The mid-late nineteenth century vivisection debates are part of a broader narrative of rapid scientific specialisation and professionalization. Experimental physiologists claimed to have conquered feelings that corrupted or obstructed a dispassionate clinical gaze and campaigned for the autonomy of laboratory medicine from the dictates of public feeling. For the infamous experimenter Claude Bernard, ‘a physiologist is no ordinary man.’ ‘Possessed and absorbed by the scientific idea that he pursues’, he ‘does not hear the cries of animals, he does not see their flowing blood, he sees nothing but his idea’. Whilst statements such as these ostensibly showed extreme detachment, opponents remained convinced that vivisectors delighted in causing pain and were enchanted by seeing the body in parts.

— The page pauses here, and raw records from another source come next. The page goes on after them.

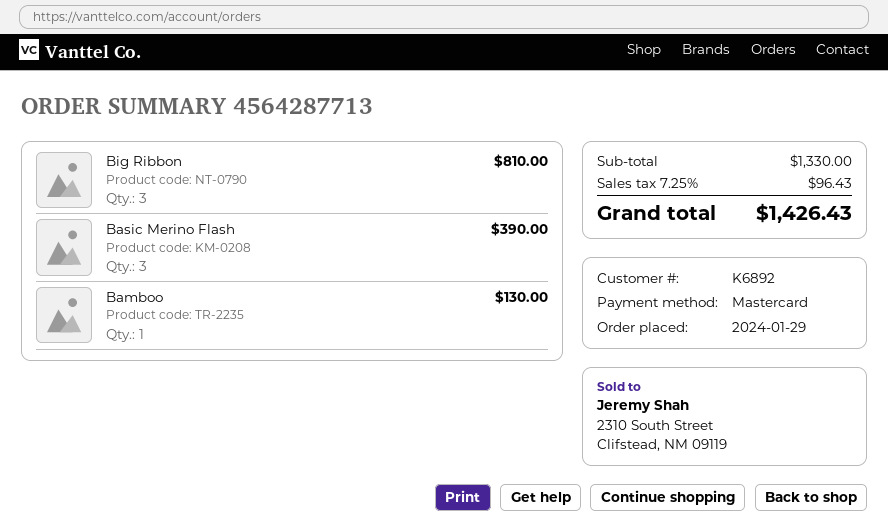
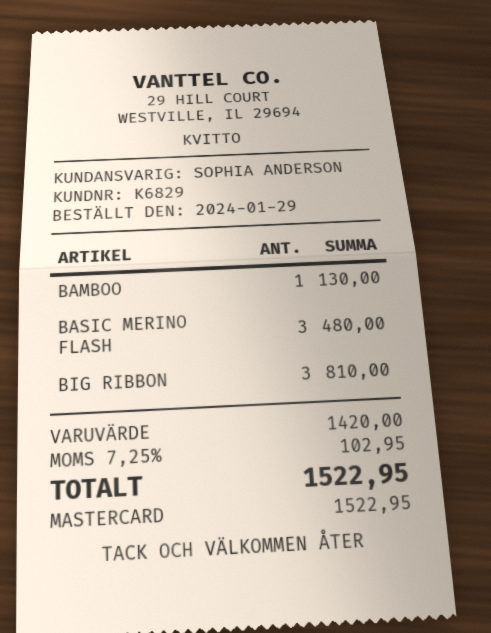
customer number: K6892 -> K6829
Basic Merino Flash: 3 for 390.00 -> 3 for 480.00
subtotal: 1330.00 -> 1420.00
tax: 7.25% = 96.43 -> 7.25% = 102.95
total: 1426.43 -> 1522.95

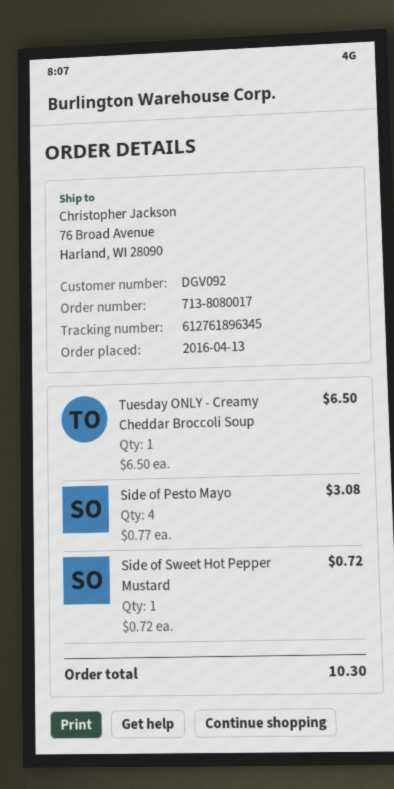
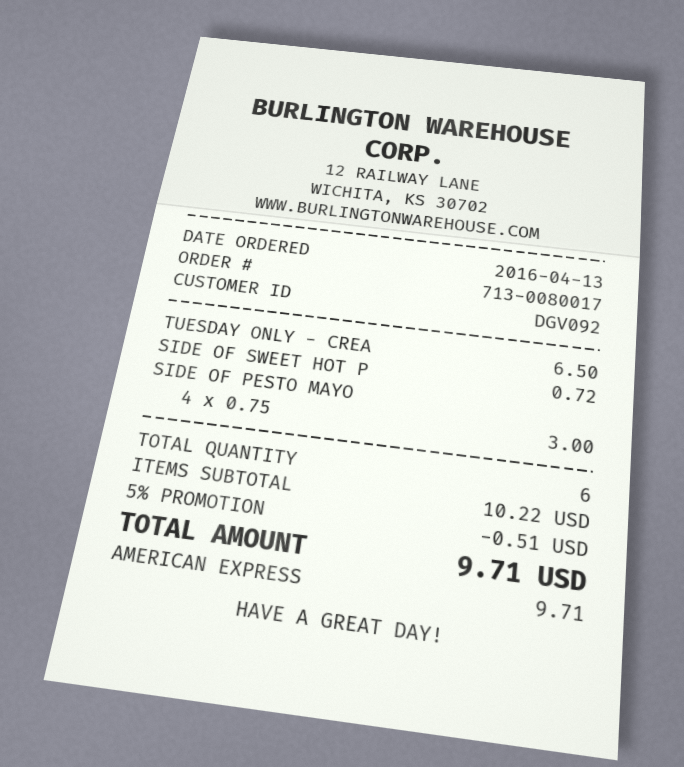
order number: 713-8080017 -> 713-0080017
Side of Pesto Mayo: 4 x 0.77 = 3.08 -> 4 x 0.75 = 3.00
discount: none -> 5% = 0.51
total: 10.30 -> 9.71

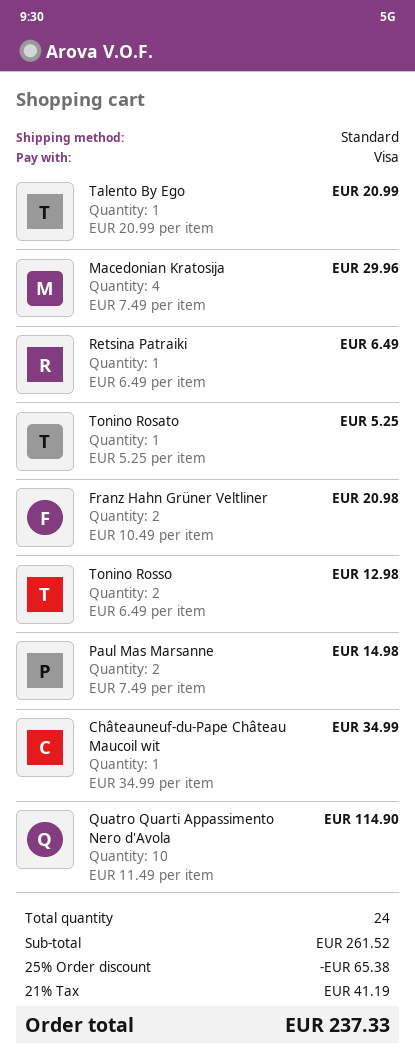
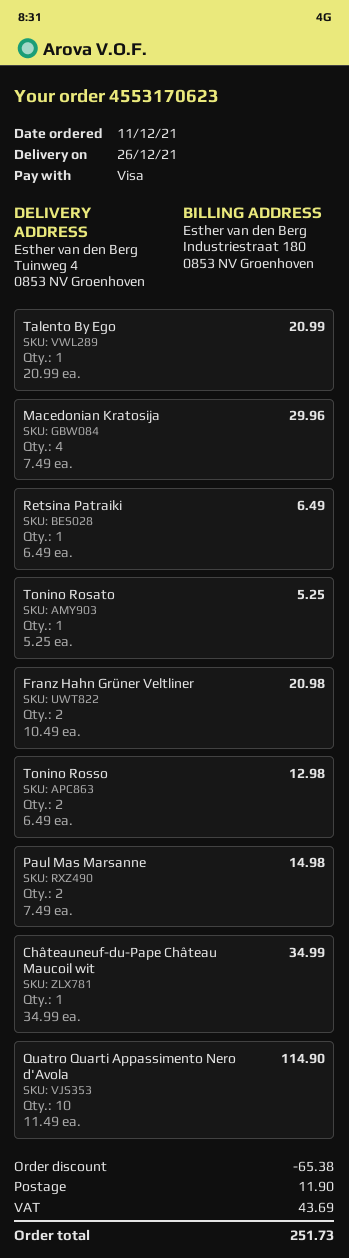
shipping: none -> 11.90
tax: 41.19 -> 43.69
total: 237.33 -> 251.73

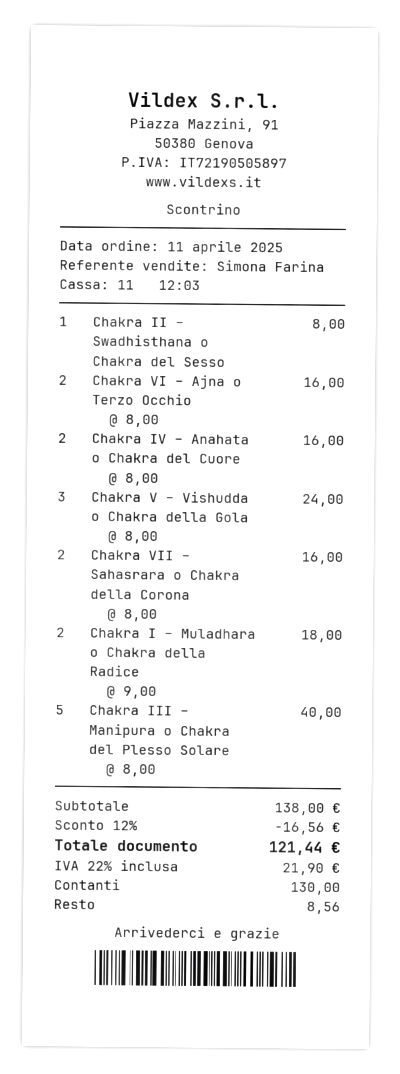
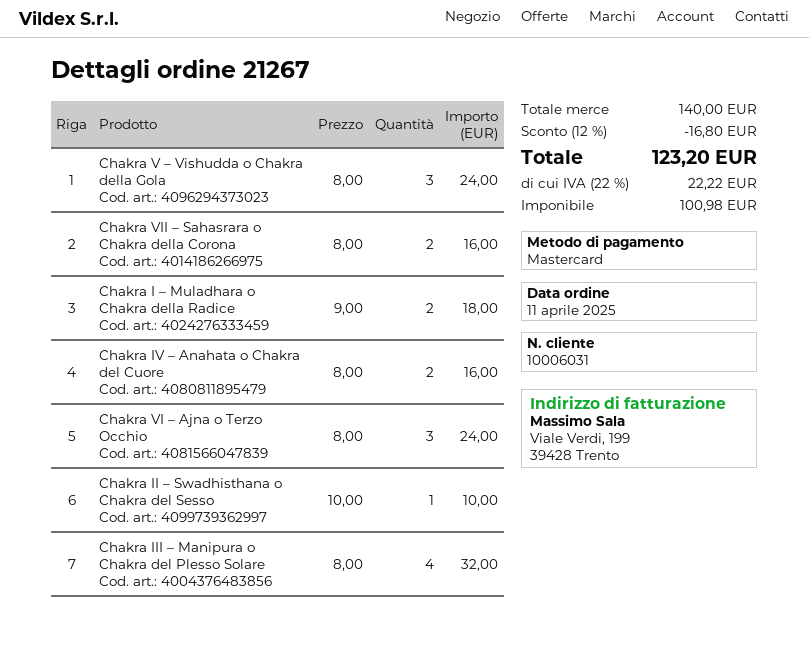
payment method: cash -> Mastercard
Chakra II – Swadhisthana o Chakra del Sesso: 1 x 8.00 = 8.00 -> 1 x 10.00 = 10.00
Chakra VI – Ajna o Terzo Occhio: 2 x 8.00 = 16.00 -> 3 x 8.00 = 24.00
Chakra III – Manipura o Chakra del Plesso Solare: 5 x 8.00 = 40.00 -> 4 x 8.00 = 32.00
subtotal: 138.00 -> 140.00
discount: 12% = 16.56 -> 12% = 16.80
tax: 22% = 21.90 -> 22% = 22.22
total: 121.44 -> 123.20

Intriguingly, while the pages of physiological handbooks and anti-vivisection periodicals describe live animal experiments in detail, Victorian novels that feature vivisectors tend to shy away from representing such acts. Instead, novelists redirected their readers’ gaze upon the vivisector’s physical body which they suggested might unwittingly betray his otherwise unforthcoming interiority. This paper compares two little known propaganda stories with Wilkie Collins’s novel Heart and Science (1883) and explores how these writers tried to pin down their slippery scientists by using modalities endangered by the cutting-edge practices of experimental physiology. By combining physiognomy and pathognomy with textual terminology, anti-vivisection novelists forwarded a more traditional, scholastic, and non-invasive approach to medical practice and set those emotions which vivisectors claimed to have quashed, centre-stage. Whereas a critical eye and ability to dissect textual meaning was crucial to the Movement’s propaganda strategy, reading bodies required a less invasive approach to avoid forms of critique which looked very much like vivisections. Nevertheless, the fictional impulse to decipher what lay beneath the vivisector’s discomfiting smooth exterior raised anxious questions about the relation between the pen and the scalpel.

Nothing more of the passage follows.